CORS (Cross-Origin Resource Sharing) is a security feature implemented in web browsers that restricts how resources on a web server can be requested from another domain. By default, web browsers enforce the same-origin policy, which means that web pages can only make requests to the same domain that served the web page. CORS provides a way for servers to relax these restrictions and allow resources to be accessed from different origins.

Understanding CORS

1. Same-Origin Policy:

   • The same-origin policy is a security measure that prevents a web page from making requests to a different domain than the one that served the web page. This policy helps prevent malicious websites from accessing sensitive data from other websites.

2. CORS:

   • CORS is a protocol that allows servers to specify which origins are permitted to access their resources. It uses HTTP headers to determine whether a request should be allowed or blocked based on the origin of the request.

How CORS Works

1. Preflight Requests:

   • For some types of requests (such as those with custom headers or methods other than GET and POST), the browser sends an HTTP OPTIONS request (preflight request) to the server to check if the actual request is allowed.

2. Response Headers:

   • The server responds with CORS-specific headers that indicate whether the request from the origin is permitted.

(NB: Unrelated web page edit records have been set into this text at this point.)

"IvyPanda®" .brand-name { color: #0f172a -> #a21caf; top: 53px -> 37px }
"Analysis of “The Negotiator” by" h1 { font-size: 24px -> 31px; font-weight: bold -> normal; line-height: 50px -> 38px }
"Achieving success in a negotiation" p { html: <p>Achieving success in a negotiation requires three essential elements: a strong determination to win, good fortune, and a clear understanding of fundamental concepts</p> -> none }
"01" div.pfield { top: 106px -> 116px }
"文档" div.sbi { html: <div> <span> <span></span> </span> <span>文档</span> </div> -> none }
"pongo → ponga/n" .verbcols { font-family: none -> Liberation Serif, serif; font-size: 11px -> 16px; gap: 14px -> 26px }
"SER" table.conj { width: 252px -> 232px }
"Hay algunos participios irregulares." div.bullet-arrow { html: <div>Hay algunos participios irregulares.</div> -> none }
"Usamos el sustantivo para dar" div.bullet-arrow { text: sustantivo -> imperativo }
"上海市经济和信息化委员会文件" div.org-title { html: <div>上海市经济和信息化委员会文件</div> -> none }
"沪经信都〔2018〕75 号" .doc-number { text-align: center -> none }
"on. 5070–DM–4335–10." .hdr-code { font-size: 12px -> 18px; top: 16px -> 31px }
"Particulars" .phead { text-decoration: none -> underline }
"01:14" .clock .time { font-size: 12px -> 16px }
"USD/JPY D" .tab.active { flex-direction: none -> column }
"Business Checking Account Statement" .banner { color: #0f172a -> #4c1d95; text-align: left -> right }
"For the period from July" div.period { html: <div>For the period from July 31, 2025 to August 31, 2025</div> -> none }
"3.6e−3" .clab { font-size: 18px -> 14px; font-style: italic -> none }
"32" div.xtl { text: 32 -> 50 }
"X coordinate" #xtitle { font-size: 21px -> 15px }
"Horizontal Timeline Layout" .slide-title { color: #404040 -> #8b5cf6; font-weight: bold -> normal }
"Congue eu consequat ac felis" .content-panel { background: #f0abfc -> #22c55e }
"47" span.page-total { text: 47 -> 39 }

Common CORS headers include:
     • Access-Control-Allow-Origin: Specifies the allowed origins.
     • Access-Control-Allow-Methods: Specifies the allowed HTTP methods (e.g., GET, POST, PUT).
     • Access-Control-Allow-Headers: Specifies the allowed headers.
     • Access-Control-Allow-Credentials: Indicates whether credentials (such as cookies) can be included in the request.

Setting Up CORS in Express.js

To enable CORS in an Express.js application, you can use the cors middleware package. Here’s how to set it up:

1. Install the CORS Middleware:

   Install the cors package via npm:

   npm install cors
   

2. Configure and Use CORS Middleware:

   Basic Usage:

   const express = require('express');
   const cors = require('cors');
   const app = express();
   
   // Use CORS middleware
   app.use(cors());
   
   app.get('/', (req, res) => {
       res.send('Hello, world!');
   });
   
   app.listen(3000, () => {
       console.log('Server running on http://localhost:3000');
   });
   

   Custom Configuration:

   You can configure CORS to allow specific origins, methods, and headers:

   const express = require('express');
   const cors = require('cors');
   const app = express();
   
   // CORS configuration options
   const corsOptions = {
       origin: 'http://example.com', // Allow requests only from this origin
       methods: 'GET,POST,PUT,DELETE', // Allowed HTTP methods
       allowedHeaders: 'Content-Type,Authorization', // Allowed headers
       credentials: true // Allow credentials such as cookies
   };
   
   // Use CORS middleware with options
   app.use(cors(corsOptions));
   
   app.get('/', (req, res) => {
       res.send('Hello, world!');
   });
   
   app.listen(3000, () => {
       console.log('Server running on http://localhost:3000');
   });
   

Common CORS Headers

1. Access-Control-Allow-Origin:

   • Specifies the allowed origin(s). For example, Access-Control-Allow-Origin: * allows all origins, while Access-Control-Allow-Origin: http://example.com allows only the specified origin.

2. Access-Control-Allow-Methods:

   • Specifies the allowed HTTP methods (e.g., GET, POST, PUT, DELETE).

3. Access-Control-Allow-Headers:

   • Specifies which headers can be included in the request (e.g., Content-Type, Authorization).

4. Access-Control-Allow-Credentials:

   • Indicates whether credentials (such as cookies) can be included in the request.

5. Access-Control-Expose-Headers:

   • Specifies which response headers can be exposed to the client.

6. Access-Control-Max-Age:

   • Specifies how long the results of a preflight request can be cached.

Handling Preflight Requests

For some requests, especially those with custom headers or methods other than GET and POST, browsers send a preflight request (OPTIONS) to check if the actual request is allowed. You don’t need to handle OPTIONS requests manually if you use the cors middleware, as it handles them automatically.

Summary

• CORS is a protocol that allows servers to specify which origins are permitted to access their resources.
• CORS Middleware in Express.js is implemented using the cors package, which simplifies configuring CORS.
• CORS Headers control which origins, methods, and headers are allowed.
• Preflight Requests are used to check permissions before sending the actual request, and the cors middleware handles these automatically.

By configuring CORS properly, you can ensure that your server interacts securely with web applications from different origins while controlling access to your resources.